**WORK REQUEST:** Could you say how many lines in the entries contain the string "редакция"? Give only that number.

**DATA IN THIS EXERCISE:**

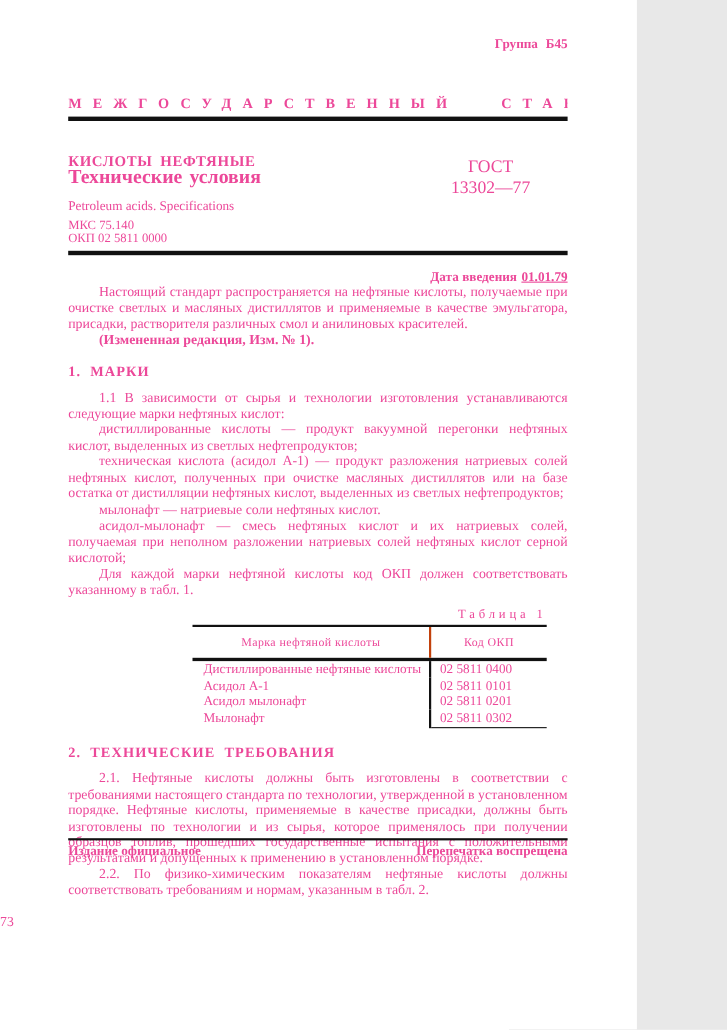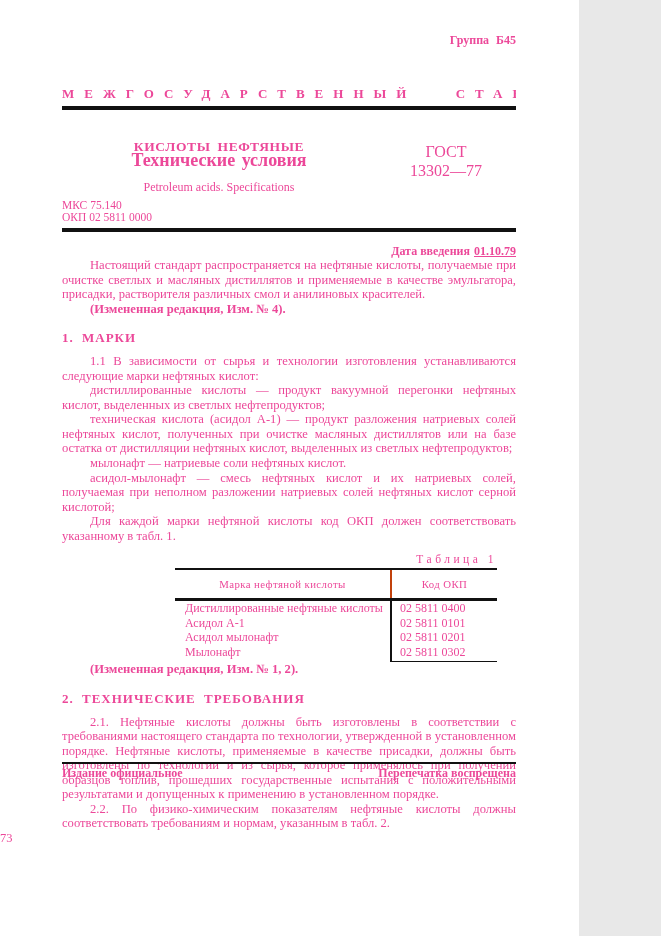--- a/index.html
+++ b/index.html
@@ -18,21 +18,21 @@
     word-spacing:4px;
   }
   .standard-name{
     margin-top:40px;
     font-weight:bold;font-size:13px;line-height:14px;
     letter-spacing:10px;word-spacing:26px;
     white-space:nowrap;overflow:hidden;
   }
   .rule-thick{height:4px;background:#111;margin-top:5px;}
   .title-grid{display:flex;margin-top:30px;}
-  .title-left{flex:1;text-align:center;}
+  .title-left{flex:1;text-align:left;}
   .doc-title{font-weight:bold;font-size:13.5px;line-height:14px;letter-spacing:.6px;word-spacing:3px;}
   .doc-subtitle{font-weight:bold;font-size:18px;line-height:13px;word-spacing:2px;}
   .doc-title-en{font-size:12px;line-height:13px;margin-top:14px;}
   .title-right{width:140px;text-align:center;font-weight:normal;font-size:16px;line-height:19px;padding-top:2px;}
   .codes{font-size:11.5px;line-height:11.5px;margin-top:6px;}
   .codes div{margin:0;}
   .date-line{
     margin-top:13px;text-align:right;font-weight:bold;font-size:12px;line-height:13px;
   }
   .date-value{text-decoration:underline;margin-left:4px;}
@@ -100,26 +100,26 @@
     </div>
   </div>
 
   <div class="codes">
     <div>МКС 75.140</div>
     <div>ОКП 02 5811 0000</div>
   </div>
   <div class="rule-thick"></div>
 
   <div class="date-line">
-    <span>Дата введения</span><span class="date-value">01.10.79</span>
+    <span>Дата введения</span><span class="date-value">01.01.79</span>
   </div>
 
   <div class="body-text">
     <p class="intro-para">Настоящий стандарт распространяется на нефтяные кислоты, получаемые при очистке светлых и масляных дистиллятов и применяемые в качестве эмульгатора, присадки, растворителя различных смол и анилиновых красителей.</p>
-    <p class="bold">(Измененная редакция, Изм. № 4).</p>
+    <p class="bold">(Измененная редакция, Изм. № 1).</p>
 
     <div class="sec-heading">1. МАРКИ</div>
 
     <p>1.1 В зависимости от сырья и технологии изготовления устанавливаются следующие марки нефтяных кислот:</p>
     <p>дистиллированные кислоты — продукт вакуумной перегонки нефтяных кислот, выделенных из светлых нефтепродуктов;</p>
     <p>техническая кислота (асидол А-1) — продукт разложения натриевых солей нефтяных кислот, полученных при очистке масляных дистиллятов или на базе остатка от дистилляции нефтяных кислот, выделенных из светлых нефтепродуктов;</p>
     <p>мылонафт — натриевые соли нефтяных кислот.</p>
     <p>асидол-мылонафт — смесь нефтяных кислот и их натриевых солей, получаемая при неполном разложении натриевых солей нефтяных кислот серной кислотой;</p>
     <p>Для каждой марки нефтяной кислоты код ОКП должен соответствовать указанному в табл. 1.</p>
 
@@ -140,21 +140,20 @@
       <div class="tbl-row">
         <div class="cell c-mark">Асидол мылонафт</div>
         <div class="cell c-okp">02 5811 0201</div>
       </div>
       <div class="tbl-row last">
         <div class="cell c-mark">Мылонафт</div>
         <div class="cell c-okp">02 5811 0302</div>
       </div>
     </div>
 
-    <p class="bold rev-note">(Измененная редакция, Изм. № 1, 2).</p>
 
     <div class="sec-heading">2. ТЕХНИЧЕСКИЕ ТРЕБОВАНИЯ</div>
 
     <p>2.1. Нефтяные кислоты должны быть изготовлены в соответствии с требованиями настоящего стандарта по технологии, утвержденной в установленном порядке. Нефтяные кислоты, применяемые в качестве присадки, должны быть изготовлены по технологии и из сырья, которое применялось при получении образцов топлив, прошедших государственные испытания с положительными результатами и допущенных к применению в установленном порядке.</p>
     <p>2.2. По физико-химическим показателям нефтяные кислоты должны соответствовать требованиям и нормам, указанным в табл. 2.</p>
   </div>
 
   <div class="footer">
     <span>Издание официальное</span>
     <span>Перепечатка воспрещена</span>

**TASK RESULT:** 3